**TASK GOAL**
For this exercise, restate every line below word for word and drop the images.

**Screenshot and code edit data**
....

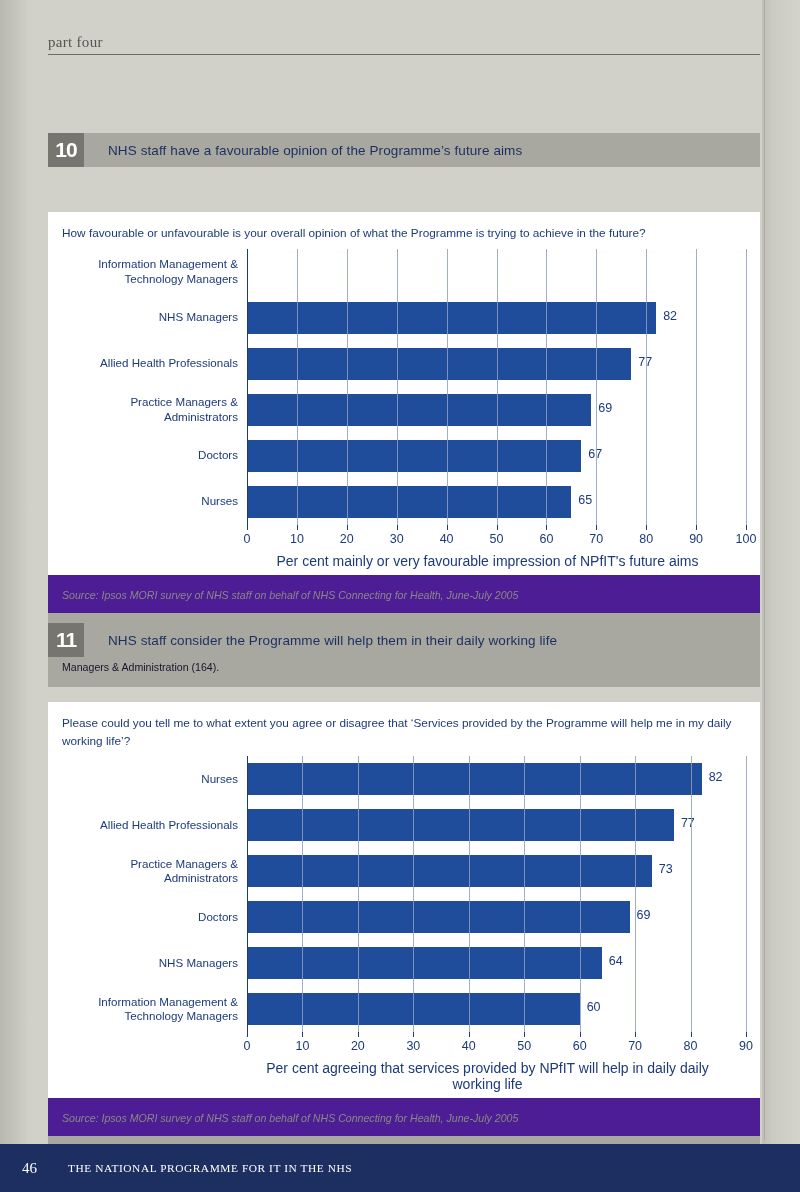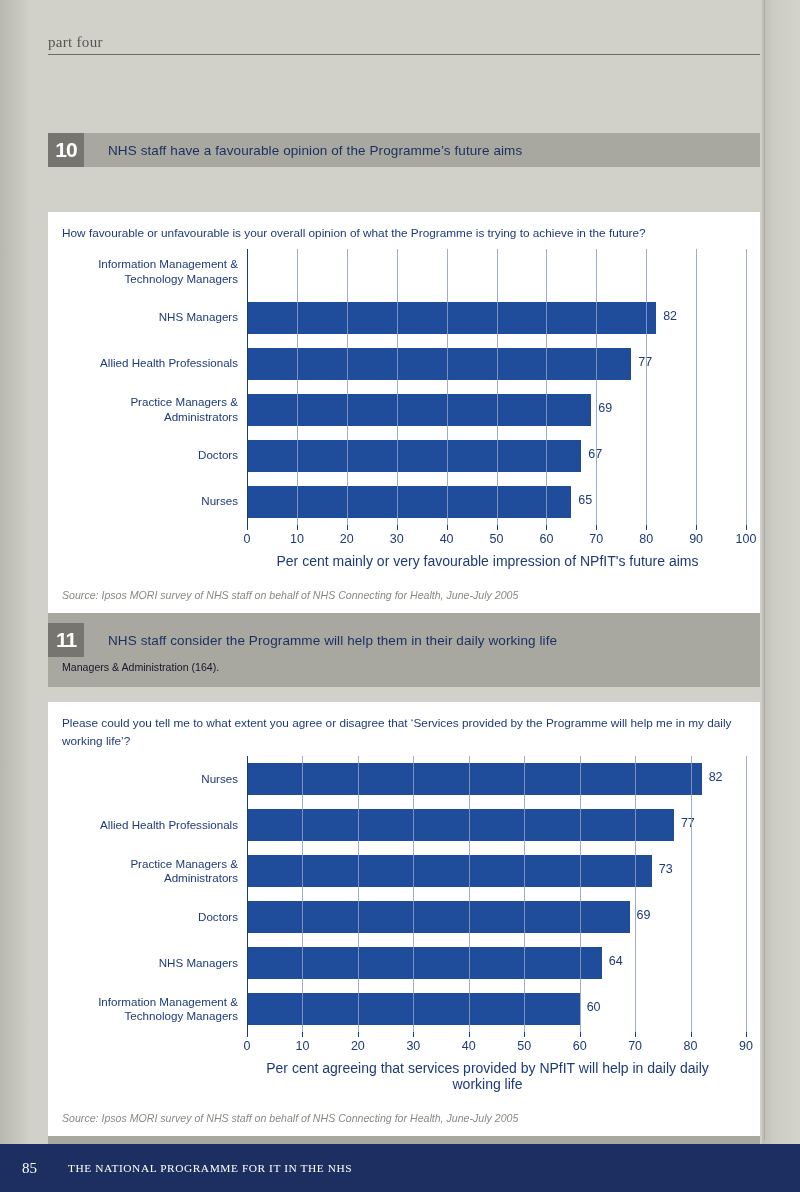--- a/index.html
+++ b/index.html
@@ -209,7 +209,7 @@
     font-style: italic;
     font-size: 10.6px;
     padding: 14px 14px 12px 14px;
-    background: #ffffff;
+    background: #4c1d95;
   }
 
   .fig-note {

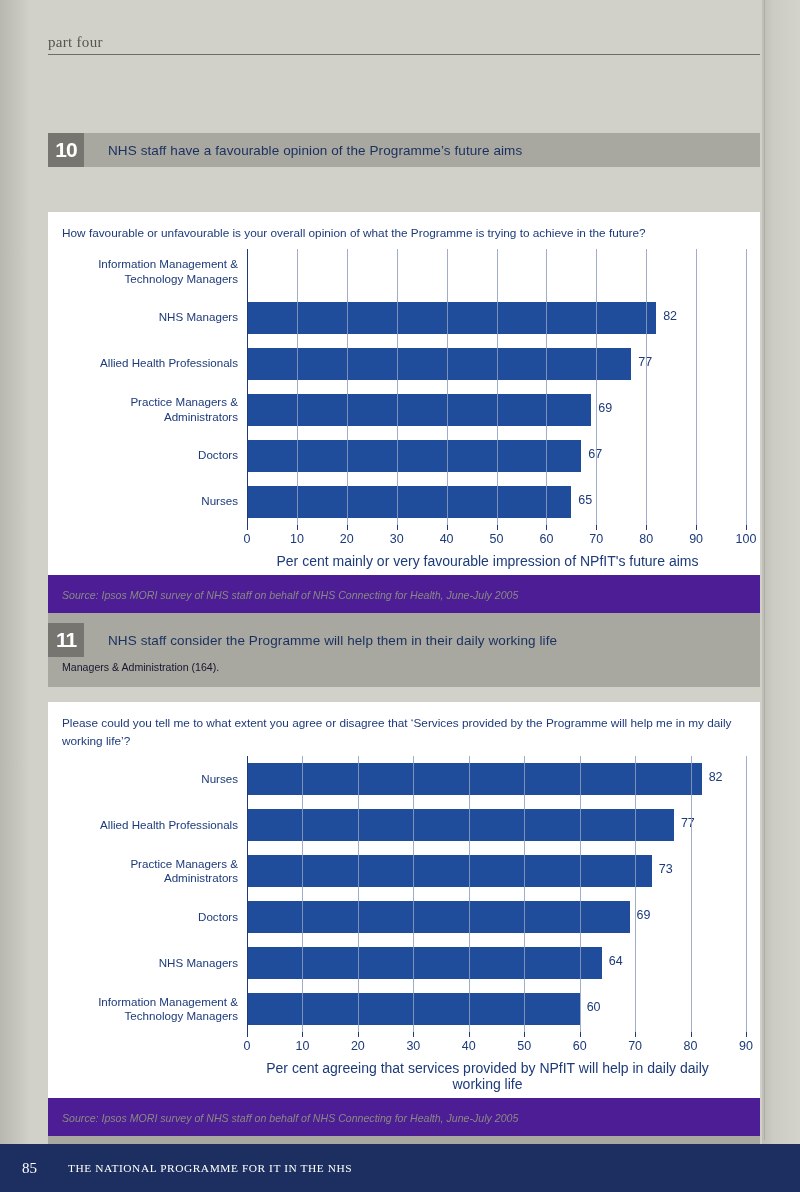--- a/index.html
+++ b/index.html
@@ -484,7 +484,7 @@
   </div>
 
   <div class="footer-bar">
-    <div class="footer-page">85</div>
+    <div class="footer-page">46</div>
     <div class="footer-title">THE NATIONAL PROGRAMME FOR IT IN THE NHS</div>
   </div>
 </div>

....

**TASK RESULT**
--- a/index.html
+++ b/index.html
@@ -209,7 +209,7 @@
     font-style: italic;
     font-size: 10.6px;
     padding: 14px 14px 12px 14px;
-    background: #ffffff;
+    background: #4c1d95;
   }
 
   .fig-note {

--- a/index.html
+++ b/index.html
@@ -484,7 +484,7 @@
   </div>
 
   <div class="footer-bar">
-    <div class="footer-page">85</div>
+    <div class="footer-page">46</div>
     <div class="footer-title">THE NATIONAL PROGRAMME FOR IT IN THE NHS</div>
   </div>
 </div>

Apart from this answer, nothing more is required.